Oleh: Mastur Sonsaka
"Rongak Lulu" adalah idiom lokal Sasak yang menggambarkan kearifan nenek moyangnya. Diksi ini adalah salah satu dari dua gaya pengucapan dalam bahasa Sasak, ada juga yang mengucapkan dengan “dongak lolo”.
Begitulah bahasa Sasak, satu makna banyak pengucapan bahkan dalam tindak tutur yang lebih luas, kita akan menemukan berbagai pengucapan dalam menggambarkan makna yang sama. Sebagai contoh, kata yang bermakna satu ada orang Sasak yang mengucap skek, sopok, supuk dan saik dan lain sebagainya.
Kembali ke idiom rongak lulu, sepanjang pengetahuan saya diksi ini hanya ada dua jenis pengucapan seperti yang disebutkan tadi. Tapi untuk kepentingan teknis dan emosional tulisan ini akan menggunakan diksi “rongak lulu”.
Idiom rongak lulu ini bermaksud menjelaskan fenomena tidak ampuhnya (mandi) mantra atau jejampi pada belian Sasak kepada keluarga terdekat khususnya anak atau keturunannya. Banyak ditemukan dalam praktik pengobatan tradisional Sasak yang sering disebut “Belian Sasak” yang menggunakan metode mantra atau jejampi tidak mampu menyembuhkan orang terdekat dalam keluarganya.
Bahkan dalam tardisi pengobatan Sasak, jika guru yang mengajarkan jejampi masih hidup berlaku pula idiom rongak lulu. Lepas dari keyakinan terhadap dua jenis pengobatan yang berkembang yakni medis dan tradisional yang belakangan juga sering disebut traditional heale.
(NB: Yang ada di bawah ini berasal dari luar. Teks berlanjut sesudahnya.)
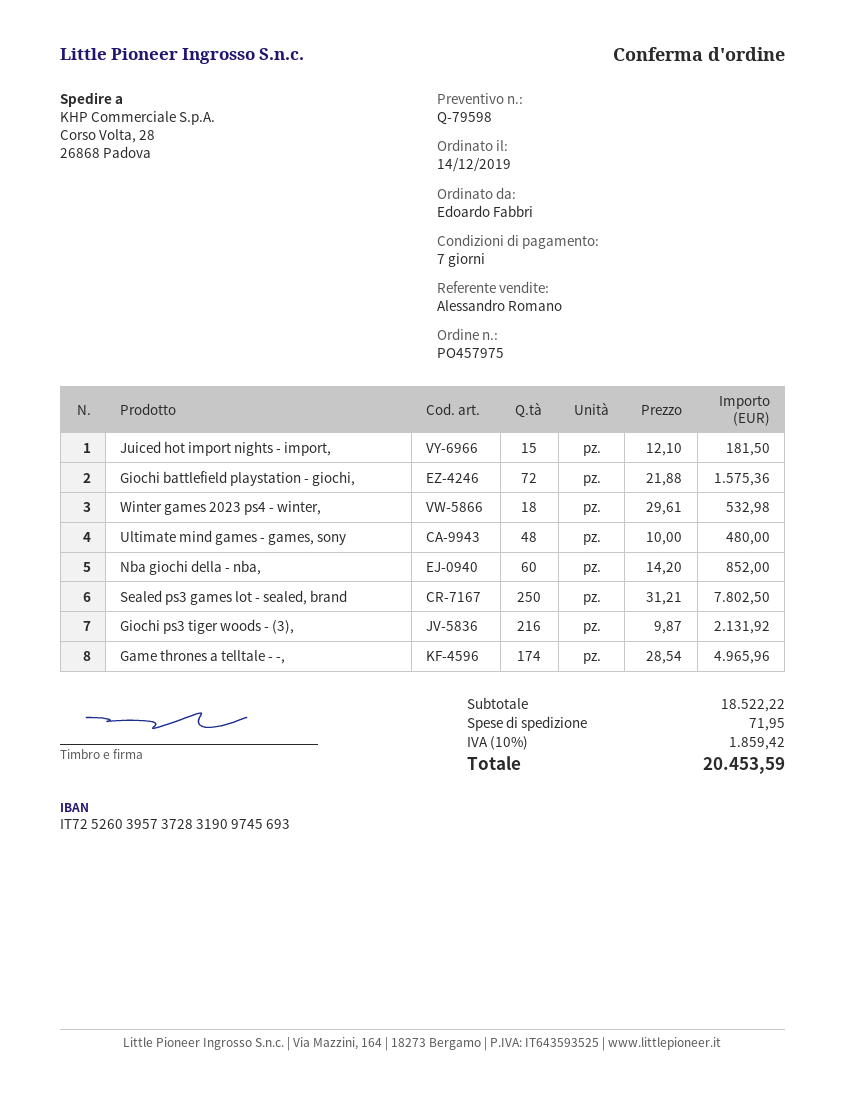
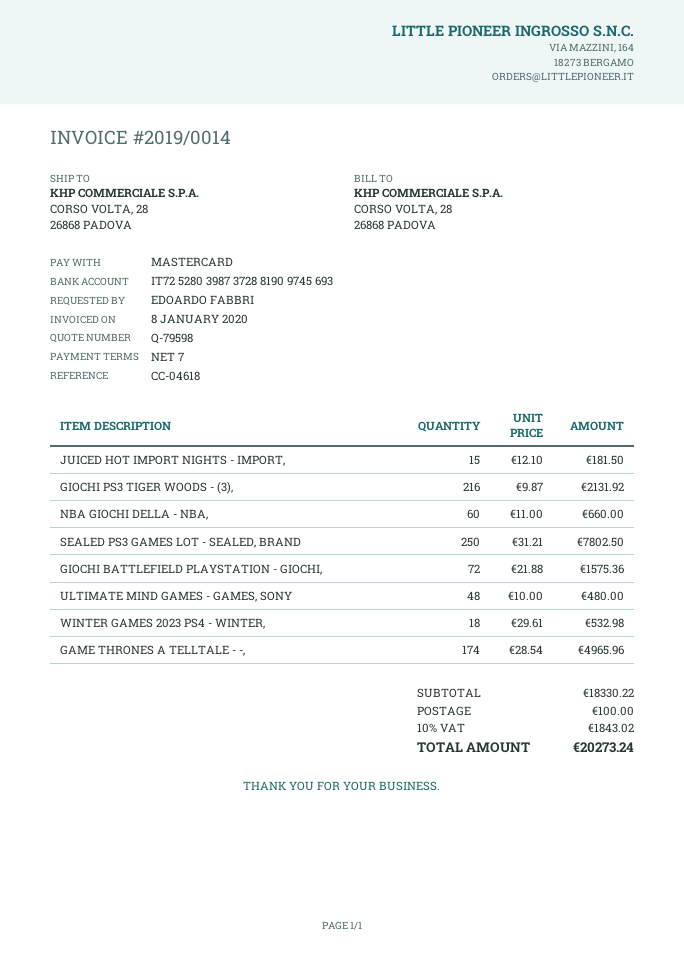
bank account: IT7252603957372831909745693 -> IT7252803987372881909745693
Nba giochi della - nba,: 60 x 14.20 = 852.00 -> 60 x 11.00 = 660.00
subtotal: 18522.22 -> 18330.22
shipping: 71.95 -> 100.00
tax: 10% = 1859.42 -> 10% = 1843.02
total: 20453.59 -> 20273.24

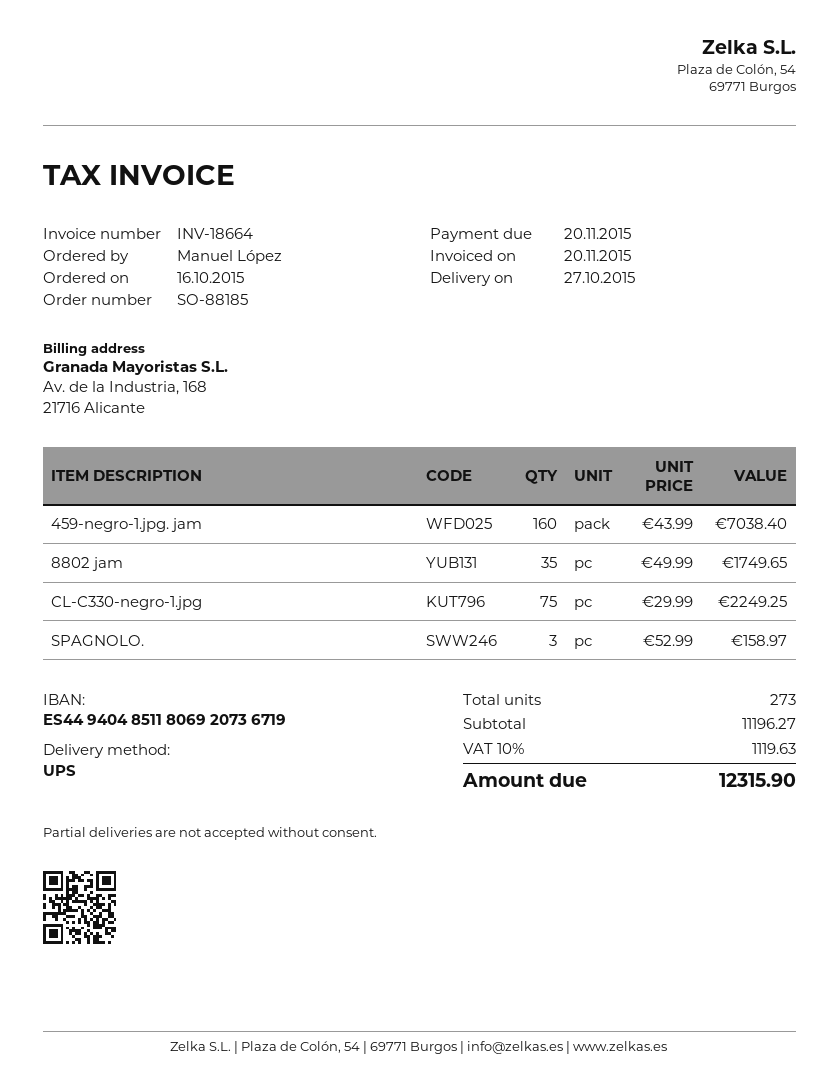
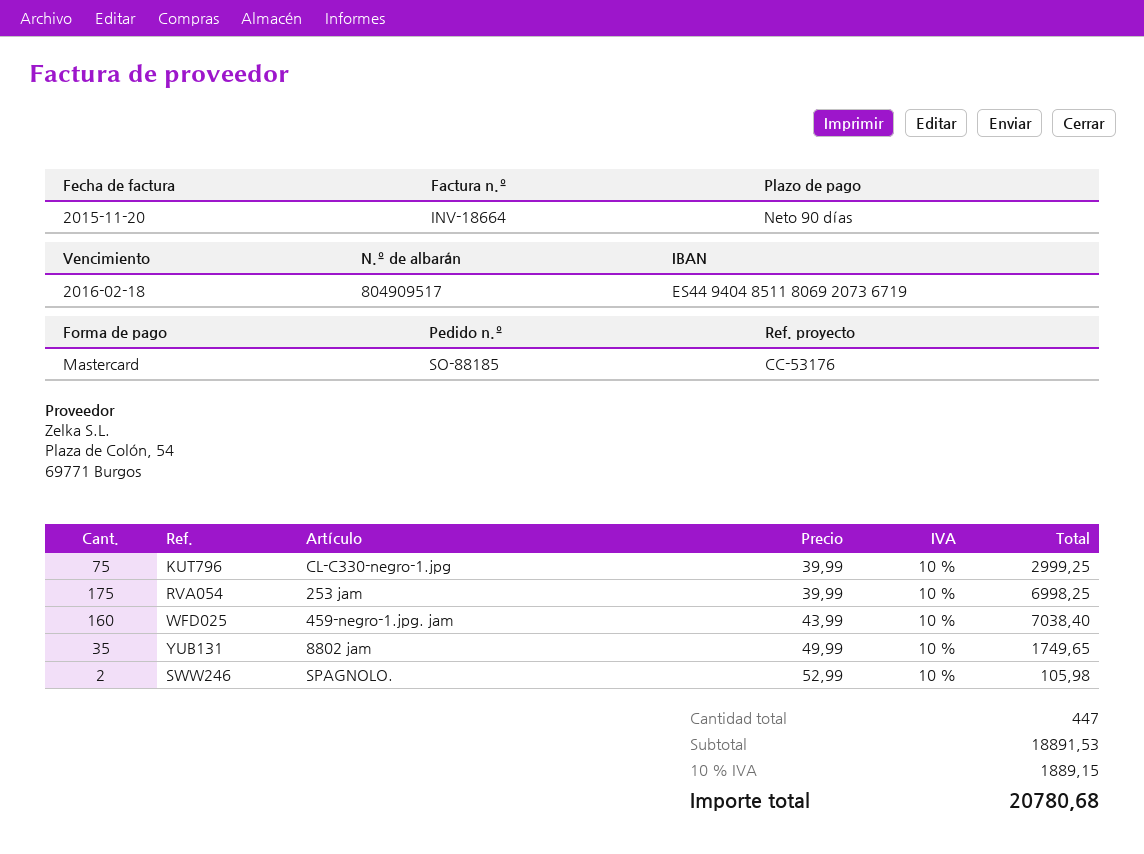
due date: 2015-11-20 -> 2016-02-18
CL-C330-negro-1.jpg: 75 x 29.99 = 2249.25 -> 75 x 39.99 = 2999.25
SPAGNOLO.: 3 x 52.99 = 158.97 -> 2 x 52.99 = 105.98
253 jam: none -> 175 x 39.99 = 6998.25
total quantity: 273 -> 447
subtotal: 11196.27 -> 18891.53
tax: 10% = 1119.63 -> 10% = 1889.15
total: 12315.90 -> 20780.68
Nilai kearifan yang terkandung dalam idiom rongak lulu adalah kewajiban menghargai dan mendahulukan guru. Ini karena dalam konsep rongak lulu keampuhan (mandi) dari ilmu yang diajarkan selama guru masih hayat tidak akan berlaku.
Hal ini menyiratkan sangat kuatnya penghargaan kultural bagi guru pada orang Sasak. Tawaddu’ sebagai konsep kerendahan hati secara konsep diri sekaligus jauh dari sifat sombong merupakan sifat dan karakter yang terefleksikan dalam idiom rongak lulu. Sebab tidak ada satupun orang di dunia ini yang tidak membutuhkan orang lain pada akhirnya. Bahkan dalam hal menolong keluarga sendiri dengan kemampun dan kapasitas kultural yang dimiliki tidak bisa karena harus dilakukan oleh orang lain yang memiliki spesifikasi kemampuan yang sama. Demikianlah kearifan lokal Sasak mengajarkan tentang tawaddu’ menjauhi kesombongan.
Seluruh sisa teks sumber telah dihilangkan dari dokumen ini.